Children learn best through self-expression, arts, crafts, music, puppetry and play. When they feel protected and nurtured, they are available for learning naturally from the environment and from others. Play offers time to integrate new concepts and interact socially. It fosters deep creativity, self-reliance and the ability to solve problems. It is the foundation for lifelong skills and for the love of challenges.
Growth is best supported in noninvasive surroundings. The environment, indoors and out, should not intrude on children’s experience, but rather allow them to come to their own understanding of relationships and how things work. Be it the rules at the lunch table or the fences around the playground, it is when children come in contact with appropriate boundaries that they learn about the world and thus develop internal security. This is supported by appropriate stimulation, so the classroom and play yard should provide colors, lighting, fabrics, sounds and toys that engage the imagination rather than impose on growing cognitive capacity.

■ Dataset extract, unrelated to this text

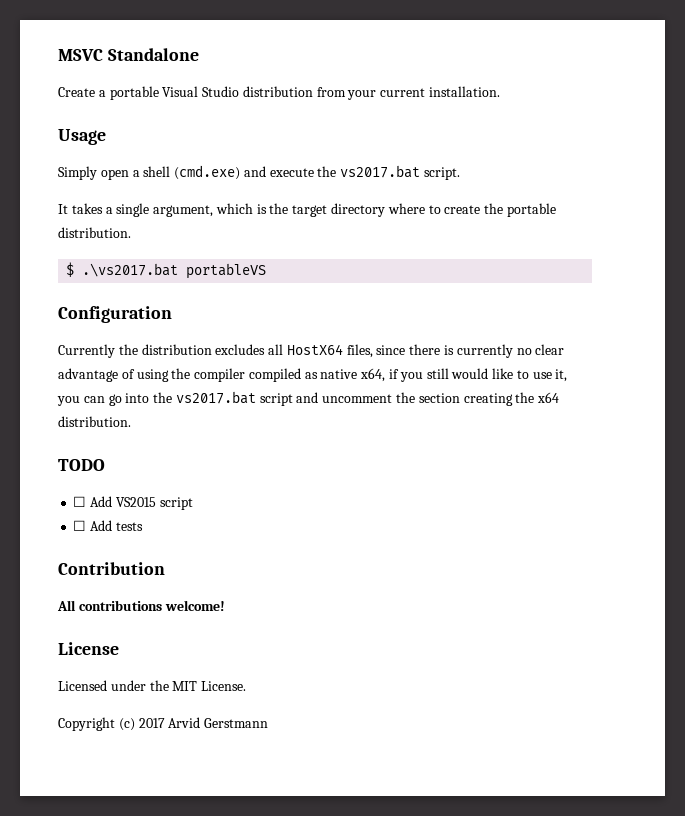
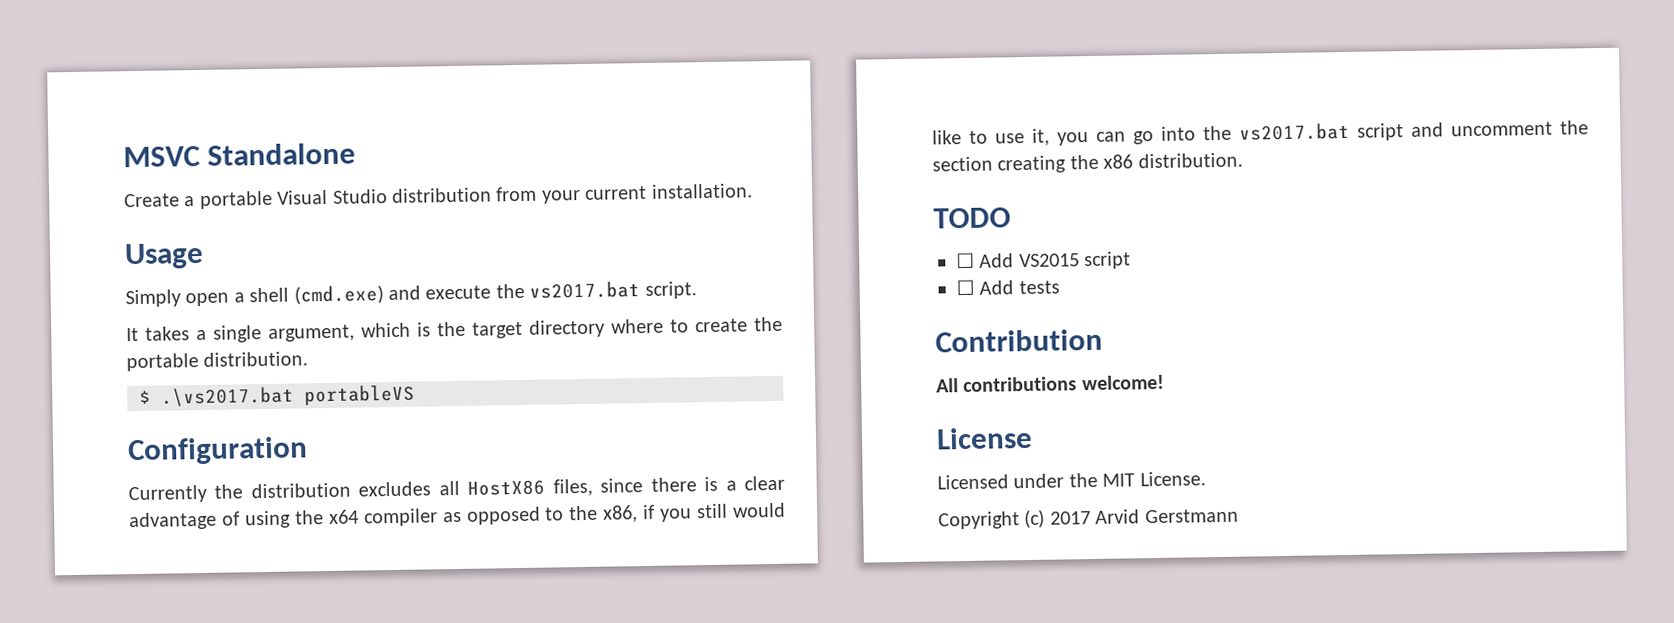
[286,344,343,355] HostX64 -> [467,479,546,496] HostX86
[456,344,532,358] currently no -> [725,480,737,491] a
[194,368,386,382] compiler compiled as native x64, -> [328,505,639,527] x64 compiler as opposed to the x86,
[537,392,560,403] x64 -> [1103,154,1134,169] x86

Children’s lives are enriched by a teacher that is loving and warm yet maintains firm boundaries. A teacher is often an extension of family life and takes this gift and responsibility to heart. Open, honest communication and the ability to deal with conflict are hallmarks of a good teacher. A teacher that is emotionally balanced is a strong support to growing children. She will have the ability to adapt teaching style and methods to meet the needs of individuals as well as the group. We look to our teachers to be joyful guides through these precious early childhood years and to be worthy of imitation.
Our children depend on us to be their guardians, to have reverence for life and to live meaningful lives. The task demanded of us is grand and so very well worth it. It could never be overstated that it takes a community to raise a child, for in the sense that as humans we depend upon each other, we are all children.